As driverless cars begin to roam the streets, autonomous farm machinery is not far behind. The same fundamental technology that allows a vehicle to maneuver through city traffic may someday let a farmer send his tractor off to work on its own.

New Holland, the Pennsylvania-based equipment maker, demonstrated one of its large tractors outfitted to run autonomously during the recent Farm Progress Show in Boone.

With the self-driving technology, the tractor can position itself on a field and, for example, pull an air seeder while a "remote supervisor" monitors from a desktop computer or tablet. It uses the same radar and lidar (light detection and ranging) technologies as driverless cars, as well as mounted cameras, to identify obstacles. Dan Halliday, New Holland’s global product manager for precision land management, says those tools still need some tweaking. And the concept has to pass safety rules.

Halliday says farm equipment will benefit from safety work already underway from designers of driverless cars.
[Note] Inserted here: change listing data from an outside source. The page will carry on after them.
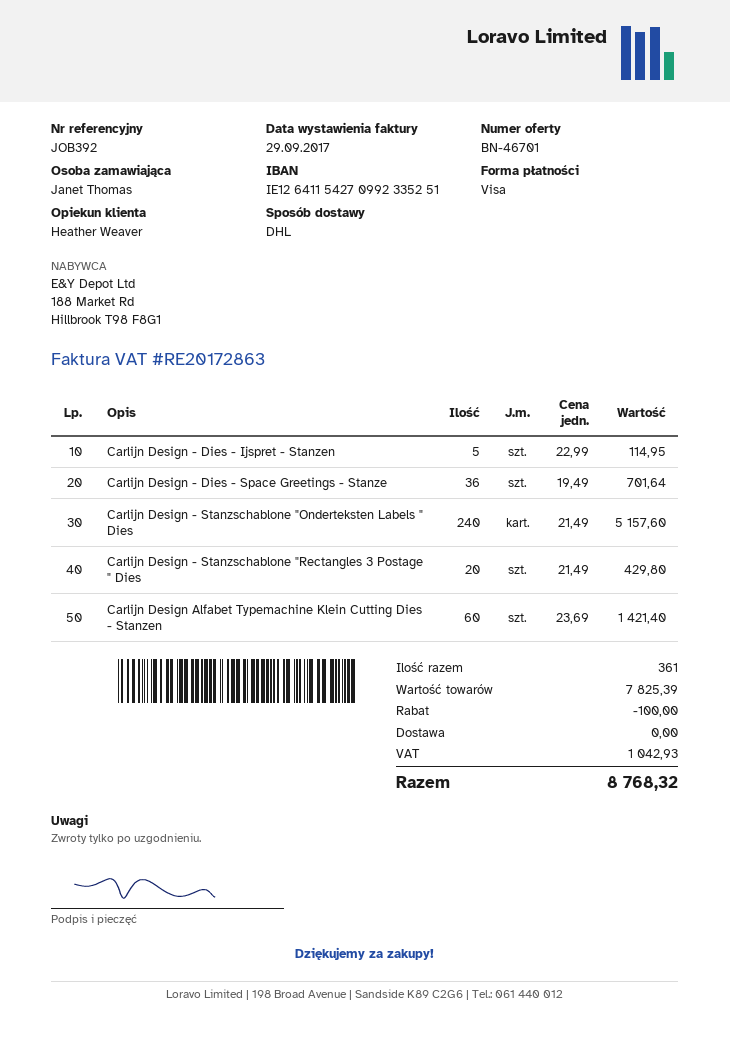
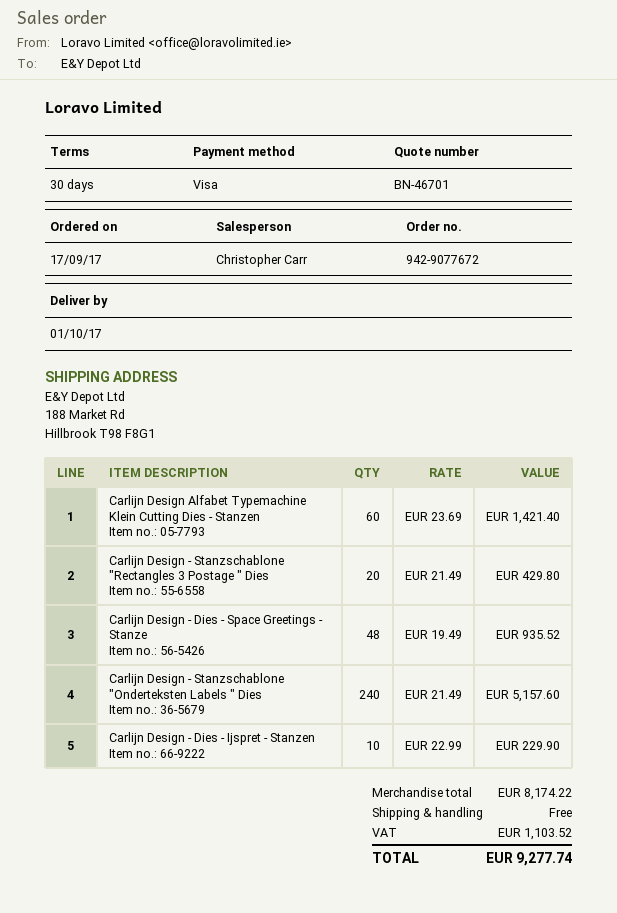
sales rep: Heather Weaver -> Christopher Carr
Carlijn Design - Dies - Ijspret - Stanzen: 5 x 22.99 = 114.95 -> 10 x 22.99 = 229.90
Carlijn Design - Dies - Space Greetings - Stanze: 36 x 19.49 = 701.64 -> 48 x 19.49 = 935.52
subtotal: 7825.39 -> 8174.22
discount: 100.00 -> none
tax: 1042.93 -> 1103.52
total: 8768.32 -> 9277.74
"Obviously we'll monitor that moving forwards and make sure we adhere to everything that's asked [of us]," Halliday says, "and as soon as we can, for sure it will be commercially available."

But while much of the technology is easy to adapt to farm equipment, Halliday says the complexity of jobs like harvesting or planting require additional attention.

"When you think about all the things that an operator's doing when he's in the cab, what he's monitoring, what he's changing, what he's commanding, what he's modifying throughout the day, throughout the hour, throughout the minute," Halliday says, "We need to make sure that we can automate that. So that's for sure what our research and what our priority is on."

Credit Amy Mayer/IPR
New Holland's Dan Halliday poses with the company's autonomous tractor at the Farm Progress Show.

Halliday says the autonomous system New Holland demonstrated at the Farm Progress Show can be retrofit to existing tractors, which means those tractors can also be driven by a person when the autonomous function is turned off. He declined to provide a timeline for when farmers can line up to retrofit their rigs.

Case IH also unveiled a driverless tractor, which uses the same third-party technology but was presented as a cab-less concept vehicle.